Poros Informasi – Jakarta – Wacana digitalisasi desa tak lagi sekadar tentang konektivitas internet semata, melainkan harus menjadi motor penggerak utama dalam upaya pengentasan kemiskinan dan pemberdayaan ekonomi lokal. Demikian penegasan Kepala Badan Percepatan Pengentasan Kemiskinan (BP Taskin), Budiman Sudjatmiko, dalam pernyataannya di Jakarta, Jumat (21/8/2026) malam.
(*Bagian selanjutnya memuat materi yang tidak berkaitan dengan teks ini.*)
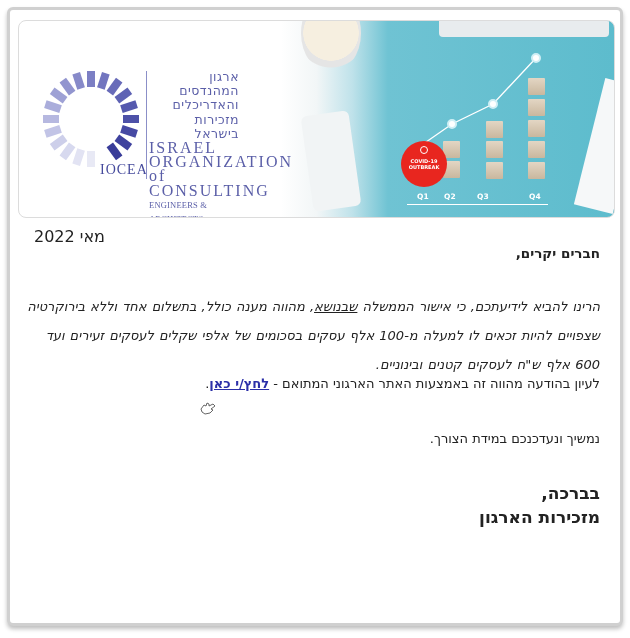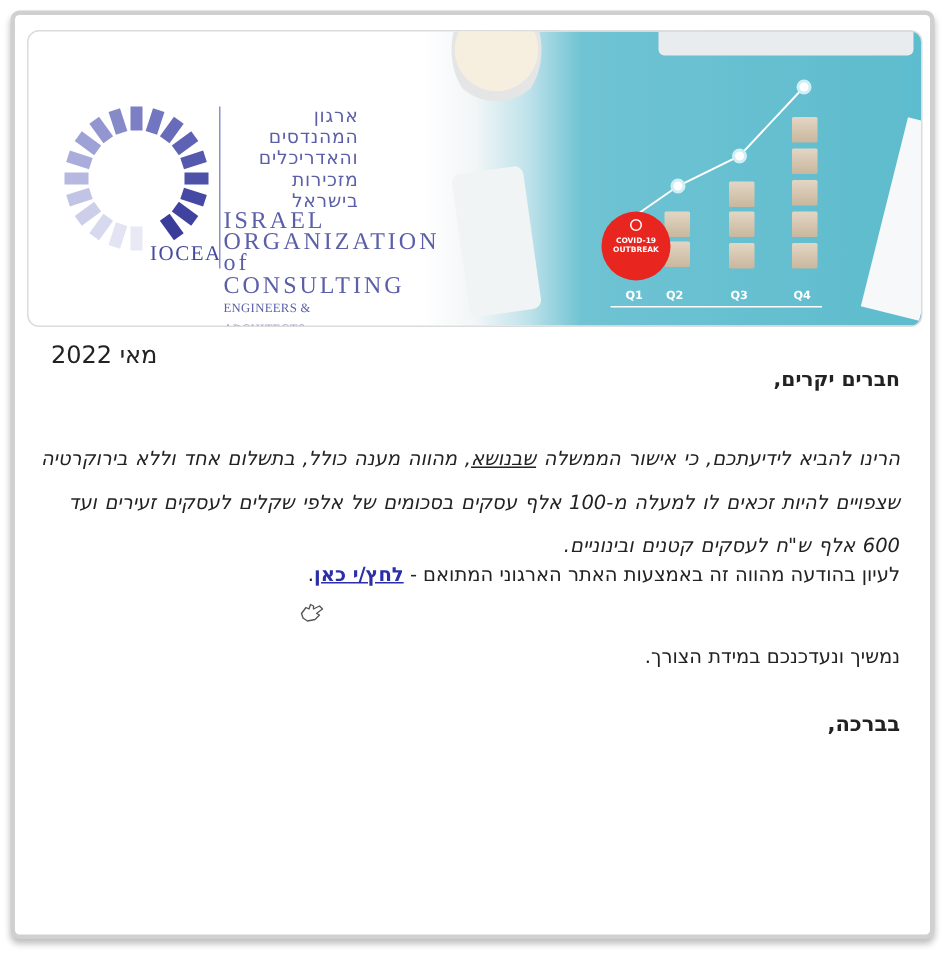--- a/index.html
+++ b/index.html
@@ -122,7 +122,7 @@
 
     <div class="q-label" style="left:108px">Q1</div>
     <div class="q-label" style="left:135px">Q2</div>
-    <div class="q-label" style="left:178px">Q3</div>
+    <div class="q-label" style="left:168px">Q3</div>
     <div class="q-label" style="left:220px">Q4</div>
     <div class="axis"></div>
   </div>

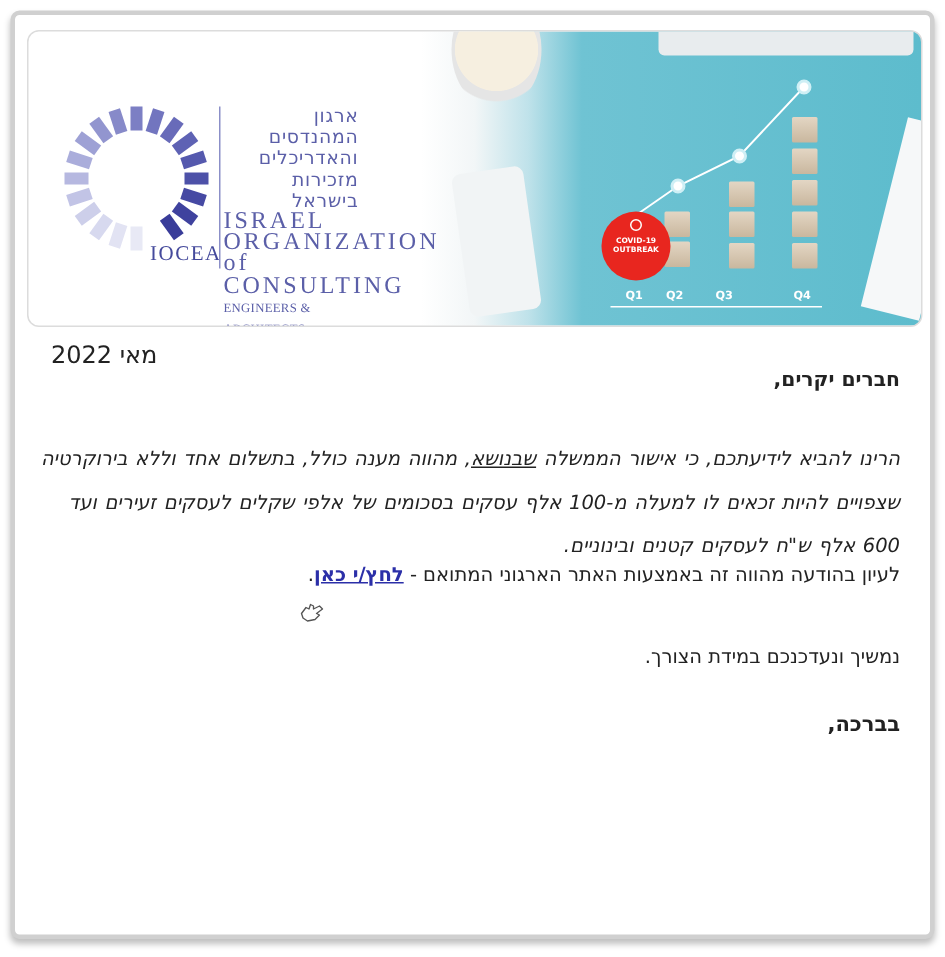--- a/index.html
+++ b/index.html
@@ -44,7 +44,7 @@
     .link { color: #2b2fa8; font-weight: bold; text-decoration: underline; }
     .hand { position: absolute; left: 199px; top: 400px; width: 18px; height: 16px; }
     .cont { top: 431px; }
-    .signoff { top: 471px; font-weight: bold; line-height: 24px; font-size: 14px; margin-left: 32px; }
+    .signoff { top: 481px; font-weight: bold; line-height: 24px; font-size: 17px; margin-left: 32px; }
   </style>
 </head>
 <body>

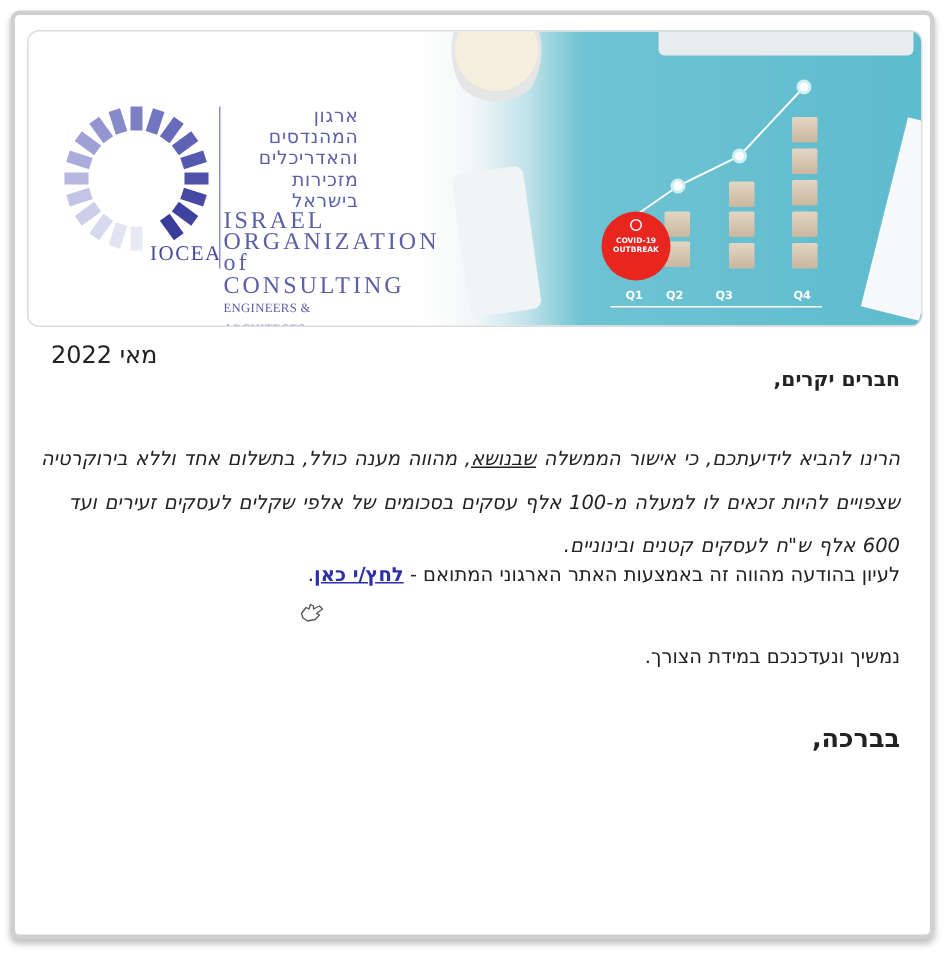--- a/index.html
+++ b/index.html
@@ -139,6 +139,7 @@
   <div class="rtl cont">נמשיך ונעדכנכם במידת הצורך.</div>
   <div class="rtl signoff">
     <div>בברכה,</div>
+    <div>מזכירות הארגון</div>
   </div>
 </div>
Ia menekankan pentingnya data akurat dan mutakhir sebagai fondasi untuk memahami kondisi riil warga, memetakan potensi ekonomi desa secara presisi, serta merumuskan intervensi pemerintah yang tepat sasaran.
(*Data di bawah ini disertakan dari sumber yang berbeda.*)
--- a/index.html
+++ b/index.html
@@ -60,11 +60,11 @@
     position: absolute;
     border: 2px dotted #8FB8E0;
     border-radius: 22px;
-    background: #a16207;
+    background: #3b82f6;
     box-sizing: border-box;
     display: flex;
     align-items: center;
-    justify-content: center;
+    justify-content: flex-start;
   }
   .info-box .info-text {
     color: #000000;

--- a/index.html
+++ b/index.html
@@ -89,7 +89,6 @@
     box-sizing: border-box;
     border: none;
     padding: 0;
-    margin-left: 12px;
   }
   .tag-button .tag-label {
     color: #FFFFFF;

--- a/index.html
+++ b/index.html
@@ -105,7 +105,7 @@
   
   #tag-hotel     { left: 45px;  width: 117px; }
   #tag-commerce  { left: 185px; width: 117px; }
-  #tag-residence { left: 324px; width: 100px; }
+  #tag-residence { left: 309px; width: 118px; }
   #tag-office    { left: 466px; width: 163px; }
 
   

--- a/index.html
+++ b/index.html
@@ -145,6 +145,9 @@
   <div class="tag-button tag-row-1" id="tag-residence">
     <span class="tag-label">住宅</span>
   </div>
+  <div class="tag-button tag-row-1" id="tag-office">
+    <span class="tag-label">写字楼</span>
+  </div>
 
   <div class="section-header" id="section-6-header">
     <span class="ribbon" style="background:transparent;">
Mengurai Benang Merah Digitalisasi dan Kesejahteraan

Menurut Budiman, pendekatan holistik ini harus terintegrasi erat dengan program-program prioritas nasional. Salah satu contoh konkret yang ia sebutkan adalah Program Makan Bergizi Gratis (MBG). Lebih dari sekadar pemenuhan gizi, MBG diyakini memiliki potensi besar untuk menstimulasi roda perekonomian di tingkat desa, terutama melalui optimalisasi pasokan pangan dari sumber daya lokal.
Sinergi Program Makan Bergizi Gratis dengan Ekonomi Lokal
"MBG harus menjadi bagian integral dari ekosistem ekonomi desa. Masyarakat berpenghasilan rendah jangan hanya diposisikan sebagai penerima manfaat, tetapi justru harus secara aktif dilibatkan dalam seluruh mata rantai produksi dan distribusinya," ujar Budiman, menegaskan visinya. Ini berarti, program tersebut diharapkan mampu menciptakan peluang ekonomi baru bagi warga desa.
Komoditas pangan esensial seperti telur, beras, sayuran, ikan, dan berbagai hasil bumi lainnya, berpotensi besar untuk diproduksi langsung oleh masyarakat desa. Selanjutnya, produk-produk ini dapat disalurkan melalui Koperasi Desa/Kelurahan Merah Putih (Kopdes Merah Putih). Dengan skema ini, alokasi belanja pemerintah untuk program MBG secara simultan akan menciptakan pasar yang stabil bagi produk-produk lokal, sekaligus memperkuat perputaran modal dan ekonomi di tingkat akar rumput.
Peran Vital Teknologi dalam Ekosistem Ekonomi Desa
Di sinilah peran krusial digitalisasi masuk. Teknologi informasi dan komunikasi berfungsi sebagai jembatan penghubung seluruh elemen dalam ekosistem ini. Mulai dari pengumpulan dan analisis data demografi warga, identifikasi potensi produksi lokal, fasilitasi akses pembiayaan, penguatan kelembagaan ekonomi desa, hingga pembukaan akses pasar yang lebih luas. Digitalisasi diharapkan mampu menciptakan transparansi, efisiensi, dan akuntabilitas dalam setiap tahapan proses, memastikan bahwa setiap rupiah yang digelontorkan benar-benar berdampak pada peningkatan kesejahteraan masyarakat.
Dengan demikian, digitalisasi desa bukan lagi sekadar proyek infrastruktur teknologi, melainkan sebuah strategi pembangunan komprehensif yang berorientasi pada peningkatan kualitas hidup, kemandirian ekonomi, dan pengentasan kemiskinan secara berkelanjutan. Ini adalah pergeseran paradigma yang menempatkan teknologi sebagai katalisator perubahan sosial-ekonomi di pelosok negeri.